Bumin Qaghan (𐰉𐰆𐰢𐰣:𐰴𐰍𐰣, died 552 AD) was the founder of the First Turkic Khaganate. His regnal title was Illig Qaghan (伊利可汗, Wade–Giles: i-li k'o-han). He was the eldest son of Ashina Tuwu (吐務 / 吐务). He was the chieftain of the Turks under the sovereignty of the Rouran Khaganate. He is also mentioned as Tumen (土門, 吐門, commander of ten thousand) of the Rouran Khaganate.

== Name ==
The name Tumen (土門 and 土門) found in Chinese historical records (such as the Book of Zhou and Book of Sui) and Bumin Qaghan found in Old Turkic inscriptions are considered to refer to the same person: the founder of the Turkic Khaganate. However, the two names do not match phonetically. Turcologist Volker Rybatzki suggested that "Bumin" can be analyzed from an Iranian linguistic perspective, splitting it into the root bum- and the suffix -in. The suffix -in often appears in Sogdian to indicate a nickname or patronymic. The root bum- can be compared to Old Sanskrit bhūmi ("earth, ground, soil, land"), Old Persian būmī- ("earth"), and Sogdian ßωmh ("earth, land, world").

According to turcologist Rui Chuanming, tu (土) means "earth, soil, territory," and men (門) means "entrance, faction, clan." Given the strong influence of Sogdian culture on the First Turkic Khaganate, the meaning of the name "Bumin" may have been introduced to China by Sogdians, where the Chinese then translated it into "Tu-men"—a name that captures both the sound (approximated) and the meaning, according to his theory. He suggested that "Bumin" might have been an alternative title for Tumen that was not recorded by Chinese historians.

Other theories suggest "Tumen" is a transliteration of the Turkic word for "ten thousand" (tümen). Sui and Tang historian Cen Zhongmian believed "Bumin" originated from the Sanskrit bhuman ("vast, wealthy").
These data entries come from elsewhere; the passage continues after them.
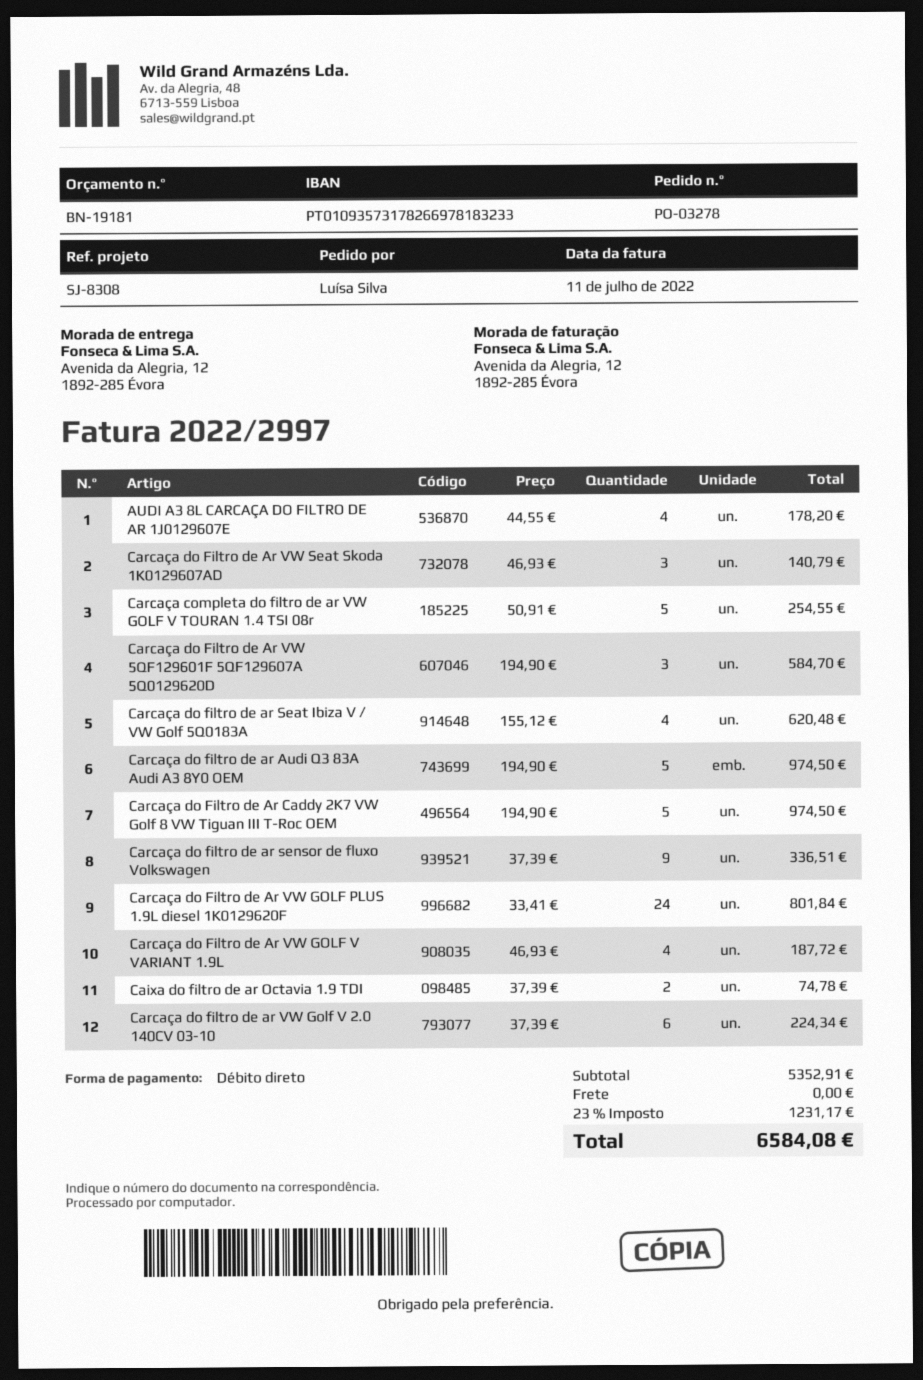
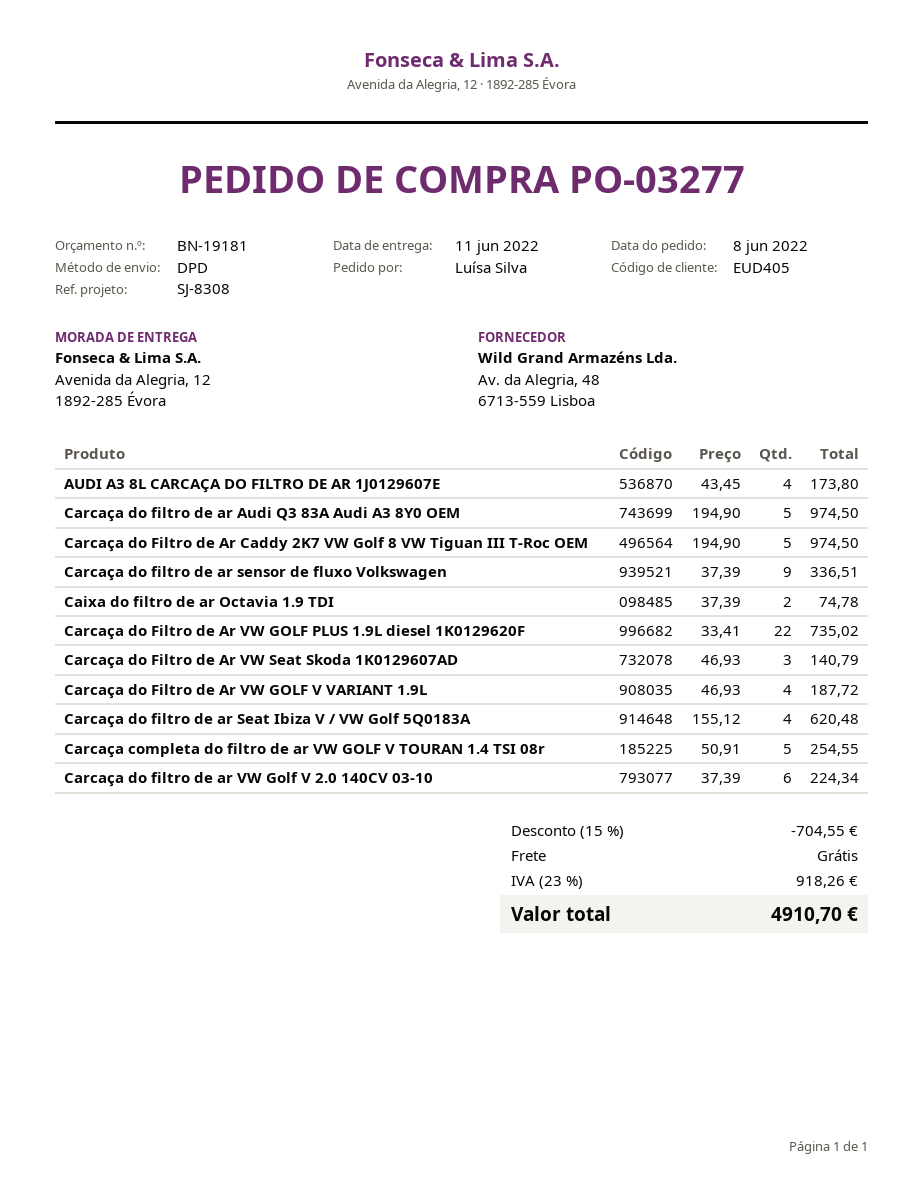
order number: PO-03278 -> PO-03277
AUDI A3 8L CARCAÇA DO FILTRO DE AR 1J0129607E: 4 x 44.55 = 178.20 -> 4 x 43.45 = 173.80
Carcaça do Filtro de Ar VW 5QF129601F 5QF129607A 5Q0129620D: 3 x 194.90 = 584.70 -> none
Carcaça do Filtro de Ar VW GOLF PLUS 1.9L diesel 1K0129620F: 24 x 33.41 = 801.84 -> 22 x 33.41 = 735.02
discount: none -> 15% = 704.55
tax: 23% = 1231.17 -> 23% = 918.26
total: 6584.08 -> 4910.70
== Early life and reign ==
According to the History of the Northern Dynasties and the Zizhi Tongjian, in 545 Tumen's tribe started to rise and frequently invaded the western frontier of Wei. The chancellor of Western Wei, Yuwen Tai, sent An Nuopanto (安諾盤陀, Nanai-Banda, a Sogdian from Bukhara) as an emissary to the Göktürk chieftain Tumen, in an attempt to establish a commercial relationship. In 546, Tumen paid tribute to the Western Wei state. Tumen later put down a revolt of the Tiele tribes, accepting the surrender of over 50,000 households against the Rouran Khaganate, their overlords.
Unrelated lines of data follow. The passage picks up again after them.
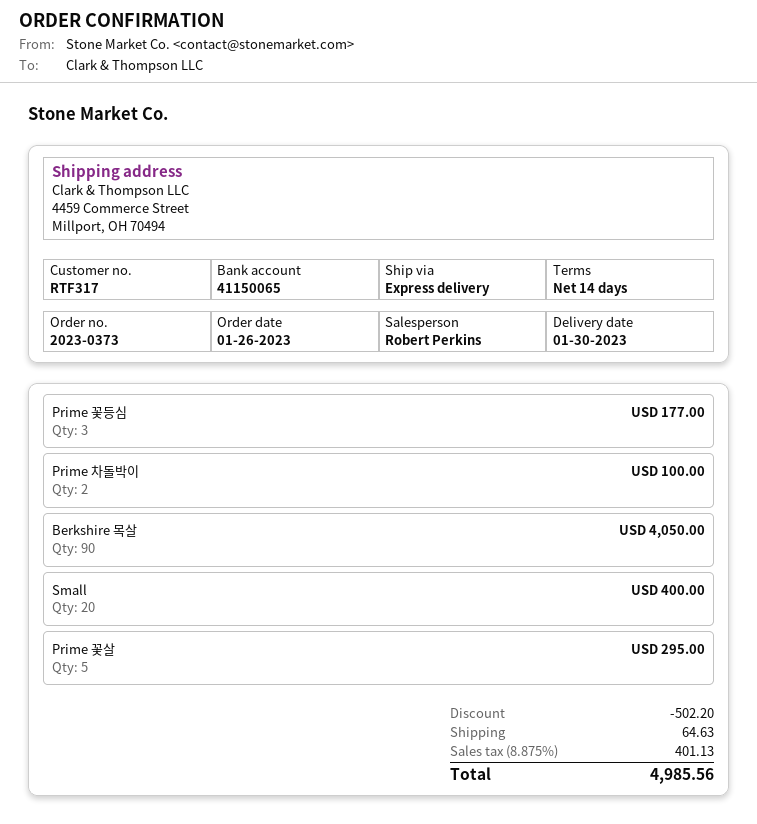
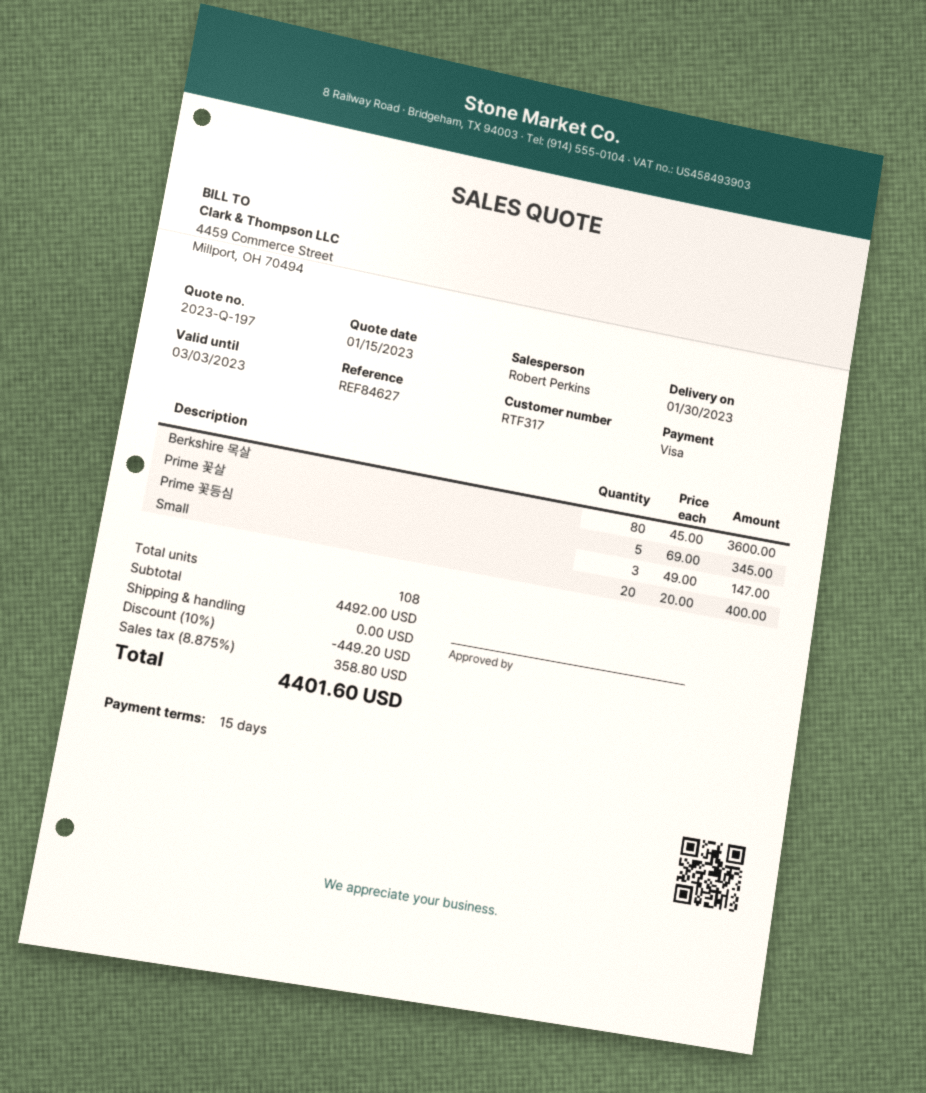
payment terms: 14 days -> 15 days
Prime 꽃등심: 3 for 177.00 -> 3 for 147.00
Prime 차돌박이: 2 for 100.00 -> none
Berkshire 목살: 90 for 4050.00 -> 80 for 3600.00
Prime 꽃살: 5 for 295.00 -> 5 for 345.00
discount: 502.20 -> 449.20
shipping: 64.63 -> 0.00
tax: 8.875% = 401.13 -> 8.875% = 358.80
total: 4985.56 -> 4401.60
Following this, Tumen felt entitled to request of the Rouran a princess to be his wife. The Rouran khagan, Yujiulü Anagui, sent a message refusing this request and adding: "You are my blacksmith slave. How dare you utter these words?" Bumin got angry, killed Anagui's emissary, and severed relations with the Rouran Khaganate. Anagui's "blacksmith" (鍛奴) insult was recorded in Chinese chronicles. Some sources state that members of the Turks did serve as blacksmiths for the Rouran elite, and that "blacksmith slavery" may refer to a kind of vassalage that prevailed in Rouran society. Nevertheless, after this incident Bumin emerged as the leader of the revolt against the Rouran.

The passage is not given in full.